The concept of laws of nature is metaphorical. It is based on an analogy with human laws, which are binding rules of conduct prescribed by authority and extending throughout the realm of the sovereign power. In the seventeenth century, the metaphor was quite explicit: the lasts of nature were framed by God the Lord of all creation. His laws were immutable; his writ ran everywhere and always……..

Eternal laws made sense when they were ideas within the mind of God, as they were for the founding fathers of modern science. They still seemed to make sense when they governed an eternal universe from which God’s mind had been dissolved. But do they any longer make any sense in the context of the Big Bang and an evolving universe?”

If the laws of nature evolve, then we might expect that there are certain peripheral areas where development is occurring and that the rules governing these fringe phenomena are as yet hazy and not properly established. One might also expect that, ex hypothesi, it is hard to produce results in such areas simply working under the classical paradigm of permanent laws, because rules have not yet crystallised and do not fully apply.

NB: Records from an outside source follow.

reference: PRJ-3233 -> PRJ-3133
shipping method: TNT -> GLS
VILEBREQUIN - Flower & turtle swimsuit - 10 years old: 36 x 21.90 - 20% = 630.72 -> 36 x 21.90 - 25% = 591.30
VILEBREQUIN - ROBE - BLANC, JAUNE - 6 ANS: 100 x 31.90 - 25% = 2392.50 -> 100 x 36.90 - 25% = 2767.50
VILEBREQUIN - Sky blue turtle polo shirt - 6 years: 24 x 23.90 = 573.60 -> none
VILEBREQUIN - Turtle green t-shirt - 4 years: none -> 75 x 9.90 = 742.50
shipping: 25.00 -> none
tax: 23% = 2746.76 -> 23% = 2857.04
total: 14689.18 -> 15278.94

If the laws of nature evolve, then indeed it would be surprising if we had not been able to identify certain fringe phenomena which were not subject to predictable behaviour. It is what common sense would anticipate. One might also expect authority figures in academic circles not to want their power base eroded and to be inclined to take a dim view of such a possibility, if their whole career and mind set has been based on the invariance of physical laws.

If this argument were debated fully and its possible consequences recognised, then the prospects for proper funding for paranormal research and further advances would be greatly enhanced. Unfortunately, it seems to be more within the jurisdiction of philosophy than any other one subject, and I fear that the professional academic  philosophers would make such a meal of the question that we can anticipate another half century before resolution is obtained from that quarter. Perhaps they are already well dug into the subject? I do not know, but they certainly ought to be.

My belief is that we, the human race (along with the rest of the universe), are indeed evolving and developing into more complex and sensitive organisms. We slowly develop our ability to understand our behaviour and that of the laws of nature which govern our existence. Whether or not we shall evolve enough to be able to play an executive part in the forming and changing of the laws of nature, is a delightful topic of speculation but premature, given our current degree of comprehension.

Our ability to communicate more effectively with each other is also escalating rapidly through advances in electrical technology, which brings about increased intelligence and understanding. I see no reason why another huge  increase in intercommunication would not occur if a mechanism for ESP was produced so that now so called “paranormal” methods of communication could be developed and made part of our normal behaviour pattern within a century or two, and hopefully sooner, given the exponential rate of increase of knowledge over the last century. But we shall see, or rather the next generation will.

However all this cannot easily occur without the paradigm of the fixed laws of the universe first being removed, and shown for the dinosaur belief I assume it to be.